Dieu merci, ces derniers n’échappent pas eux aussi à la désuétude du système. Et ne font pas mieux.


Washington doit alors se résigner à effacer tout mais, faute d’alternative, plutôt dans le genre : on prend les mêmes et on recommence.
En effet quelle alternative quand l’opposition, ou ce qui se réclame comme tel, elle non plus n’a pas évolué d’un pouce sinon le même ‘rache manyòk banm tè a blanch’, la même table rase qui nous a déjà valu trois décennies de marche arrière depuis la chute de la dictature Duvalier, le mal suprême, en 1986.

Caperton de service …
A peine rentré à Washington après avoir géré la déposition (du moins officielle car rien ne l’empêche de régner toujours dans les coulisses) du premier ministre Laurent Lamothe que le nouveau Caperton de service (l’Amiral Caperton qui avait commandé les troupes d’occupation américaine d’Haïti / 1915-1934) doit se précipiter à nouveau à Port-au-Prince pour s’assurer que le processus électoral a bien (enfin plus ou moins bien) démarré et que les voisins dominicains ne s’amusent pas eux aussi à tout faire dévoyer sous prétexte d’anti-haïtianisme mais plutôt pour camoufler leur propre hantise, leur trouille, en face de la lune de miel Washington - La Havane, vu qu’ils ont été les principaux bénéficiaires de la Guerre froide dans la Caraïbe.


Et pourtant nous continuons à tirer sur le Yankee comme seul responsable de nos malheurs !
Que les deux Tom, Shanon et Adams, se transforment en moulins à vent pour venir quotidiennement solutionner nos problèmes alors qu’ils ont bien mieux à faire avec la Havane, n’en parlons pas, et même avec le Venezuela de Nicolas Maduro qui c’est évident utilise son pétrole pour rappeler à Washington qu’il faut encore compter avec lui, que nous continuons à faire comme si nous sommes du moins aussi importants alors que nous n’avons à offrir que ceux que le diplomate américain appelle depuis longtemps notre nuisance.

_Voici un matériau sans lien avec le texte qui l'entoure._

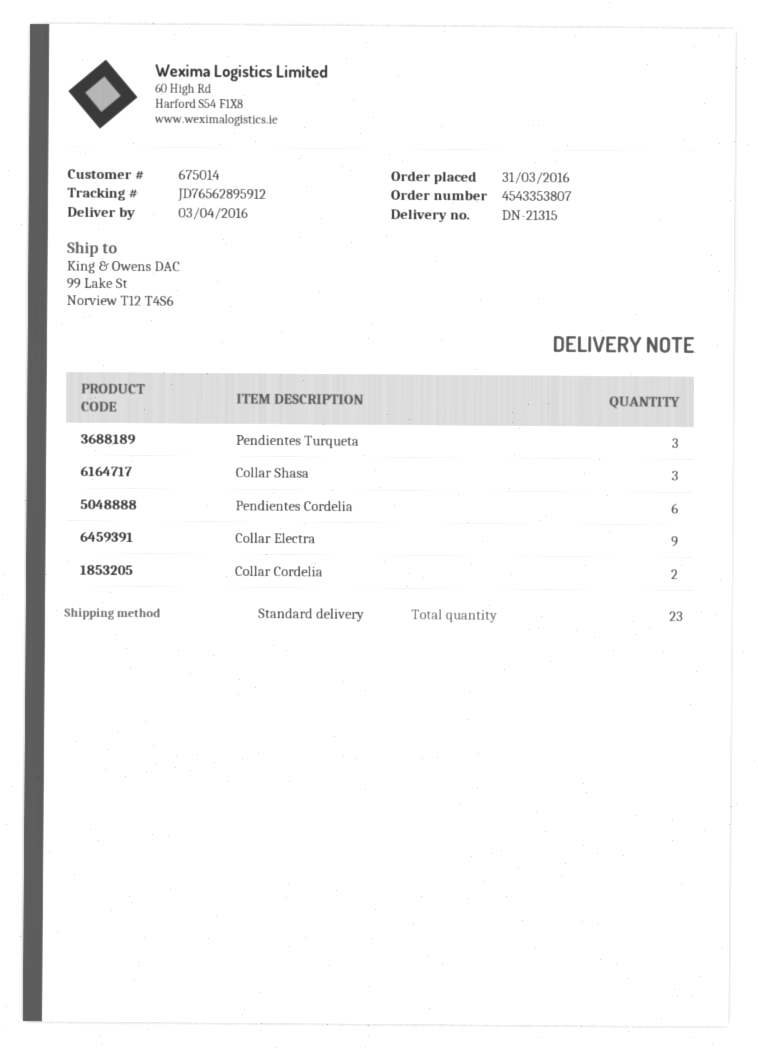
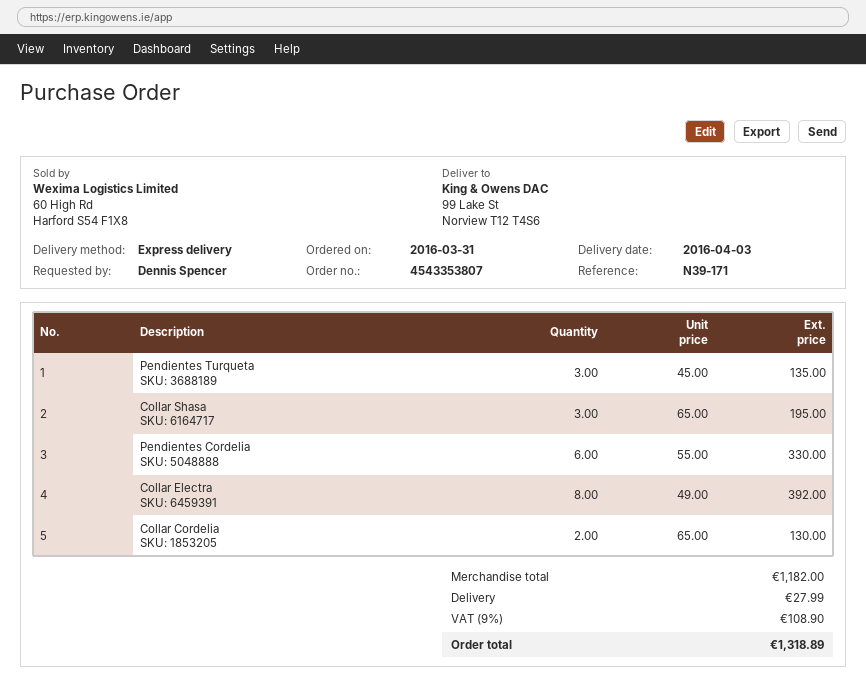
shipping method: standard -> express
Collar Electra: 9 -> 8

Arme de destruction massive! …
Haïti ou comment on peut utiliser sa capacité d’emmerdement international, serait-ce en bombardant ses proches voisins de ses milliers ou myriades de migrants illégaux, pour s’imposer sur l’échiquier régional !
Le pays qui a su retourner ses malheurs en victoire. Ou tout au moins en une arme de destruction massive !
Ils nous font bien rire les pays de l’Union européenne qui décident qu’il faut frapper les nouveaux ‘esclavagistes’, ainsi appellent-ils les passeurs qui mettent des dizaines de milliers de migrants sur la Méditerranée dont plus de 800 ont perdu la vie cette semaine au large de la Sicile. Avec quoi ? A coups de missiles air-sol ?
Il n’y a pas de meilleure riposte contre l’Occident qui vient foutre la pagaille chez nous au nom de la démocratie (‘sa’ démocratie) qu’à coups de … boat-people.
Demandez aux résistants haïtiens au coup d’état militaire de septembre 1991 avec l’aval de l’administration de George W. Bush !
C’est depuis aussi que le Département d’Etat a commencé à prendre Haïti au sérieux. Et que nous sommes entrés également dans l’agenda électoral des Etats-Unis. Où nous sommes d’ailleurs sûrs de jouer à nouveau un rôle dans la campagne des prochaines présidentielles en 2016.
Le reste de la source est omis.